The picture has been used for illustrative purpose.
Gulf Today, Staff Reporter
A team of scientists, including researchers from the United Kingdom, UAE, and Saudi Arabia, have reconstructed the genetic history of Middle Easterners from the last 125,000 years – with the results providing answers to long-standing questions about the history and health of the region’s people.
In the first study of its kind, researchers found millions of novel genetic variants common in the region but rare elsewhere. The data gathered allowed the analysis of the population’s genomic structure in greater detail than previously imagined possible.
The study, conducted by the University of Birmingham and the Wellcome Sanger Institute, together with their international collaborators, marks a critical step in filling the gaps in the region’s knowledge about its genetic origin. The study represents the first comprehensive open-access human whole-genome dataset from the Middle East.
Researchers analysed DNA data from hundreds of people across the Middle East to reconstruct their genetic history. The team discovered that the ancestry of most present-day people from the Arabian Peninsula is drawn from ancient hunter-gatherers and from regional Bronze Age populations.

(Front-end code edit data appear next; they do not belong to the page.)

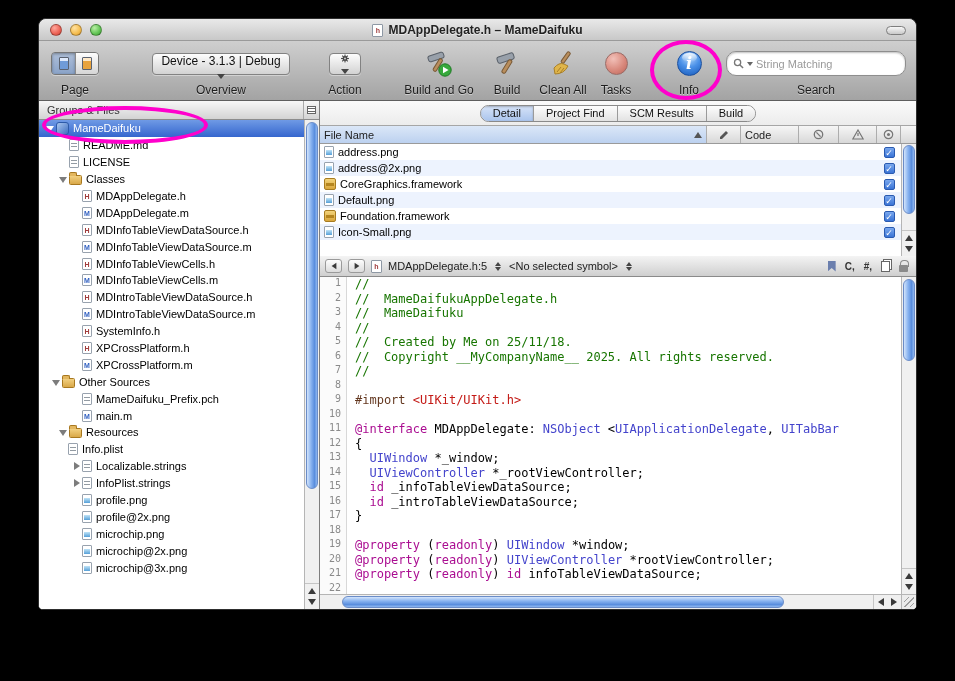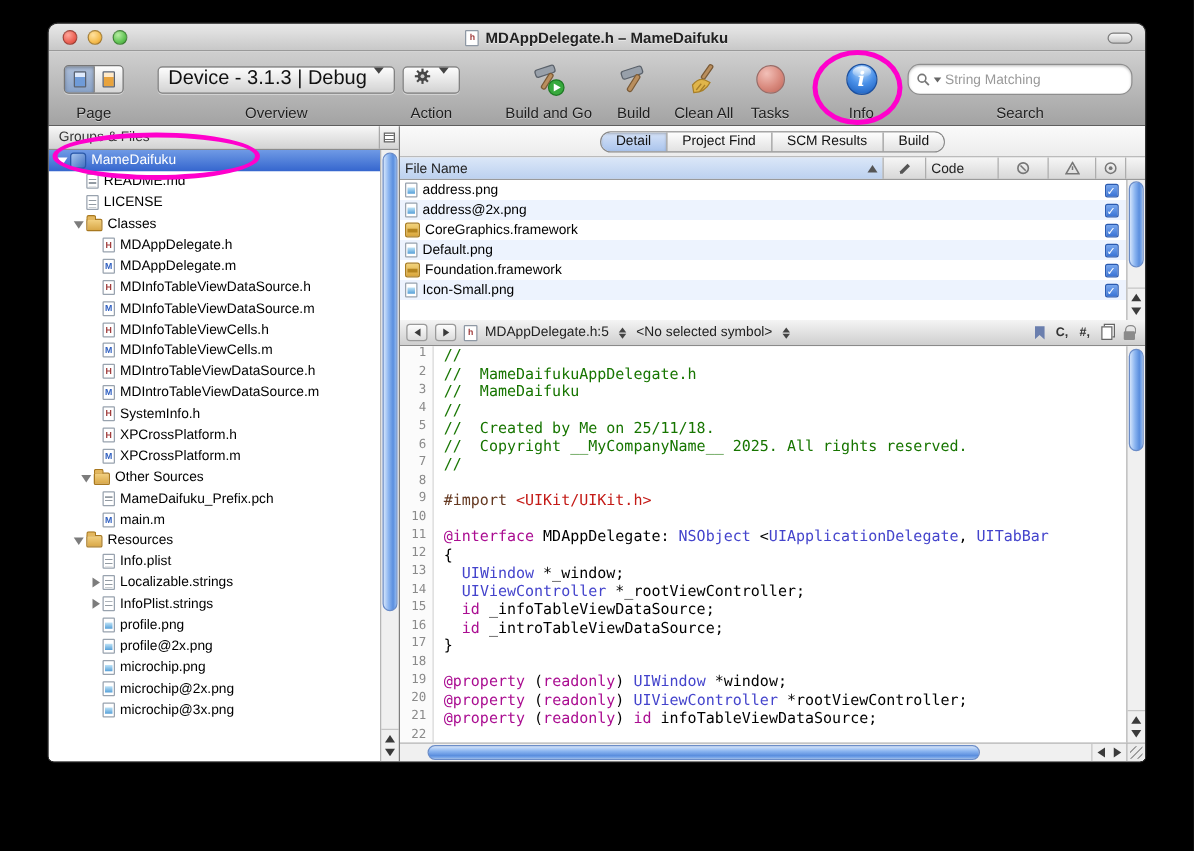--- a/index.html
+++ b/index.html
@@ -46,10 +46,10 @@
   .mini-page.blue   { background:linear-gradient(#dfeafc 30%, #6f9bd8 30%); }
   .mini-page.orange { background:linear-gradient(#ffe9c8 30%, #e8a33d 30%); }
 
-  .drop-btn { height:22px; display:flex; align-items:flex-start; gap:6px; padding:0 8px;
+  .drop-btn { height:22px; display:flex; align-items:center; gap:6px; padding:0 8px;
               border:1px solid #828282; border-radius:4px;
-              background:linear-gradient(#fdfdfd,#d2d2d2); font-size:16px; color:#111;
-              box-shadow:0 1px 0 rgba(255,255,255,.4); white-space:nowrap; }
+              background:linear-gradient(#fdfdfd,#d2d2d2); font-size:12px; color:#111;
+              box-shadow:0 1px 0 rgba(255,255,255,.4); white-space:nowrap;flex-direction:column; }
   .chev { width:0; height:0; border-left:4px solid transparent; border-right:4px solid transparent;
           border-top:5px solid #444; }
 

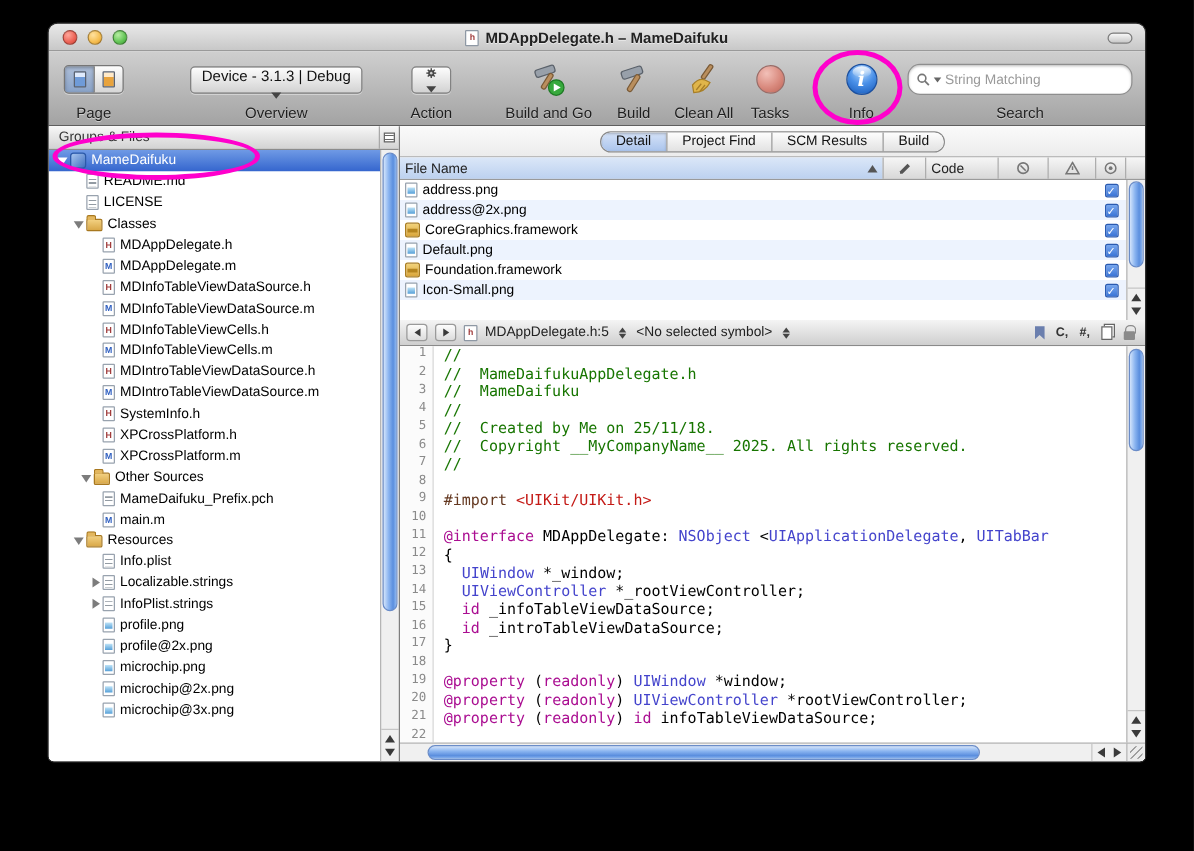--- a/index.html
+++ b/index.html
@@ -424,7 +424,7 @@
             <span class="ticon ticon-m">M</span>
             <span class="tlabel">XPCrossPlatform.m</span>
           </div>
-          <div class="tree-row" style="padding-left: 24px;">
+          <div class="tree-row" style="padding-left: 11px;">
             <span class="disclosure open"></span>
             <span class="ticon ticon-folder"></span>
             <span class="tlabel">Other Sources</span>

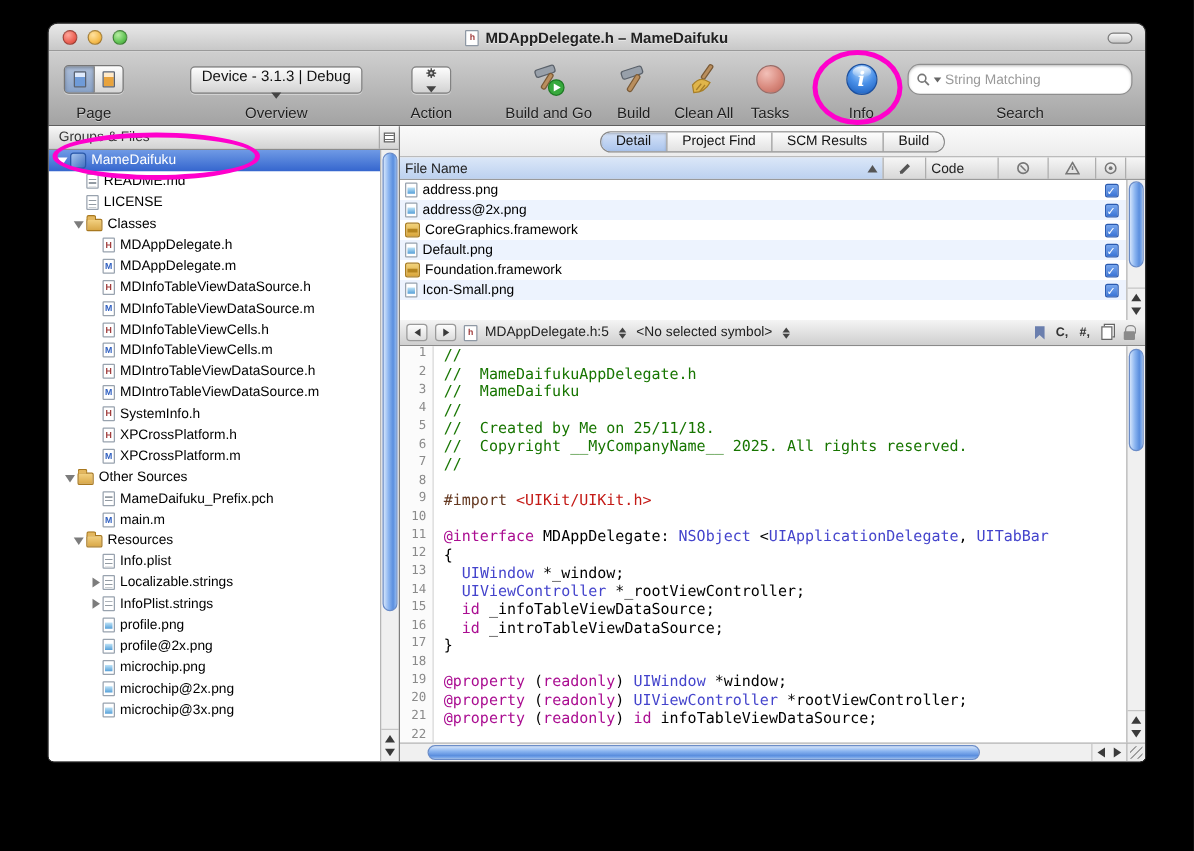--- a/index.html
+++ b/index.html
@@ -444,7 +444,7 @@
             <span class="ticon ticon-folder"></span>
             <span class="tlabel">Resources</span>
           </div>
-          <div class="tree-row" style="padding-left: 31px;">
+          <div class="tree-row" style="padding-left: 17px;">
             <span class="disclosure "></span>
             <span class="ticon ticon-plist"></span>
             <span class="tlabel">Info.plist</span>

This includes ancestry from an enigmatic population that exited Africa around 60,000 years ago but is genetically different from all other main Eurasians.
The international research team from the UAE, Saudi Arabia, United Kingdom, and Estonia published their findings in Cell.
Corresponding author, Dr. Marc Haber, from the University of Birmingham, commented: “We have reconstructed Middle Easterners’ genetic history in unprecedented detail to resolve longstanding questions in population genetics. We uncover why Arabians have less Neanderthal ancestry than other non-Africans, the genetic impact of agriculture in the Middle East, the spread of Semitic languages and their link to ancestry, as well as the impact of climate events on population sizes.”
Lead author Dr Mohamed Almarri from the Wellcome Sanger Institute and Dubai Police GHQ, commented: “Our analyses illustrate the effect of lifestyle and climate on the demographic history of the populations in the region, and the contrasts between the Levant and Arabia.”
Senior author, Dr Chris Tyler-Smith, from the Wellcome Sanger Institute, commented: “The Middle East is a region of great significance for understanding human genetic diversity but has been particularly underrepresented in previous global sequencing projects. Our study and the recent establishment of national biobanks in the region will help to reduce these disparities and now offer exciting opportunities to explore the genetics of traits relevant to health in the Middle East.”